NAIROBI, Kenya Dec 14 – Fresh questions have emerged over the final movements of former Lugari MP Cyrus Jirongo, with his funeral committee demanding answers from investigators even as police maintain he died in a head-on collision with a passenger bus along the Nakuru–Naivasha Highway.
Former Westlands MP Fred Gumo, who is chairing the committee, accompanied by his assistant George Khaniri, said the family was struggling to reconcile accounts of Jirongo’s last hours.
“We are demanding answers. The family is demanding answers,” Gumo said.
“He was travelling from Karen to his home in Gigiri. How did he end up several kilometres away in Naivasha?”

According to Gumo, Jirongo left Karen to his home in Gigiri, a relatively short journey within Nairobi.
National Assembly Speaker Moses Wetang’ula has since revealed that he met Jirongo at a restaurant in Karen on the evening of Jamhuri Day, and left him there.
The two met from 8.30pm to 9.30pm, in what Wetang’ula described as an ordinary conversation between longtime political colleagues.
He said there was nothing unusual about the meeting and no indication it would be their last.

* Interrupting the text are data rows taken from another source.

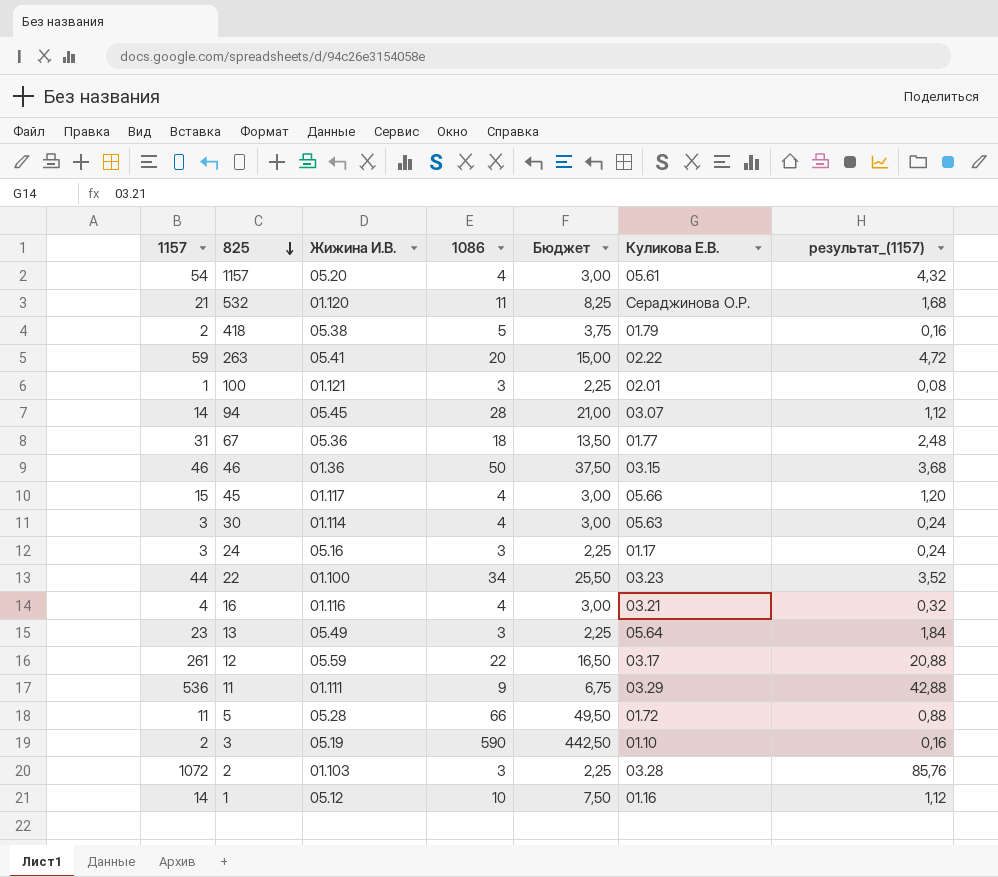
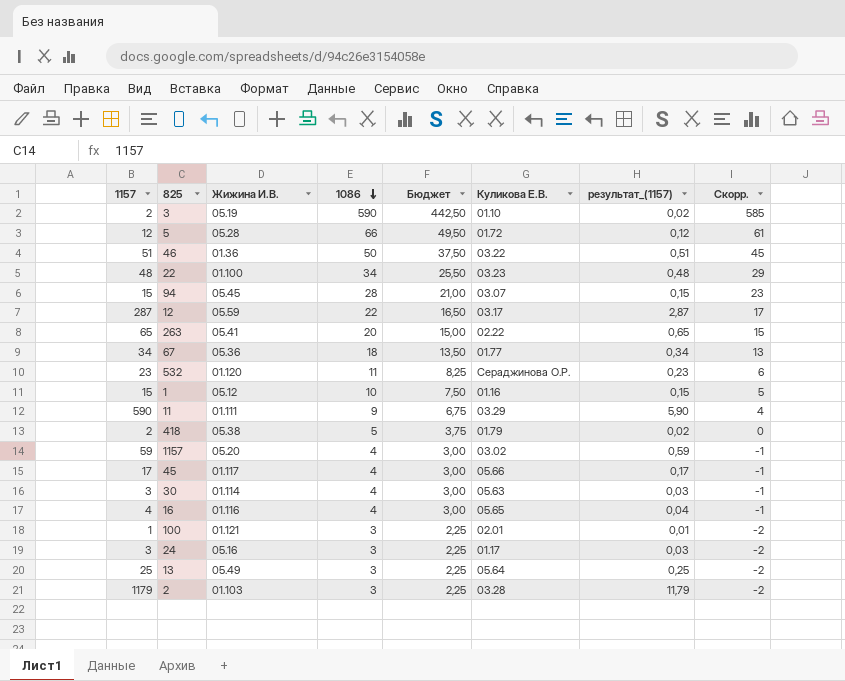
row order: 825 descending -> 1086 descending
column результат_(1157) | formula: [1157] * 0,08 -> [1157] * 0,01
column Скорр. | formula: none -> [1086] - 5
5 | 1157: 11 -> 12
46 | 1157: 46 -> 51
46 | Куликова Е.В.: 03.15 -> 03.22
22 | 1157: 44 -> 48
94 | 1157: 14 -> 15
12 | 1157: 261 -> 287
263 | 1157: 59 -> 65
67 | 1157: 31 -> 34
532 | 1157: 21 -> 23
1 | 1157: 14 -> 15
11 | 1157: 536 -> 590
1157 | 1157: 54 -> 59
1157 | Куликова Е.В.: 05.61 -> 03.02
45 | 1157: 15 -> 17
16 | Куликова Е.В.: 03.21 -> 05.65
13 | 1157: 23 -> 25
2 | 1157: 1072 -> 1179

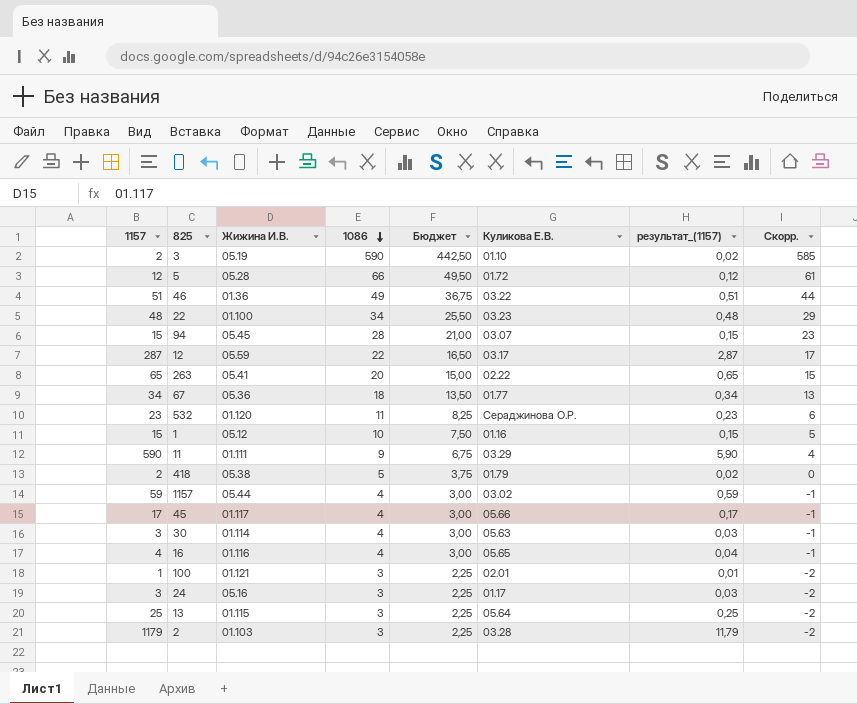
46 | 1086: 50 -> 49
46 | Бюджет: 37,50 -> 36,75
46 | Скорр.: 45 -> 44
1157 | Жижина И.В.: 05.20 -> 05.44
13 | Жижина И.В.: 05.49 -> 01.115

Wetang’ula said he excused himself to rest ahead of a planned trip to Mazeras the following day.
“I told him I was going to rest because the next day I was travelling,” he said.
The Speaker said he only learnt of Jirongo’s death the following morning after waking up to messages on his phone.
“I woke up, opened my phone and saw messages saying, ‘Sorry, sorry, sorry — Jirongo has died,’” Wetang’ula said.
A police report filed at Naivasha Police station states that Jirongo died after his Mercedes-Benz collided head-on with a bus at 3am.

The report states that Jirongo, 64, was driving a Mercedes-Benz, registration from the Nakuru direction towards Nairobi when he failed to keep to his inner lane and collided head-on with an oncoming passenger bus.
The bus, ferrying 65 passengers and driven by Tirus Kamau Githinji, 52, was travelling from Nairobi to Busia.
Police say Jirongo sustained serious head injuries and died on the spot.
Gumo has said the family is seeking a clear explanation of Jirongo’s final movements.
“Only the police can establish what happened,” he said, “Let them look at CCTV footage, even on the highway, and tell us what happened because we want answers.”
Jirongo, a prominent businessman and politician, rose to national prominence in the early 1990s as the leader of Youth for KANU ’92, later serving as Lugari MP and a Cabinet minister.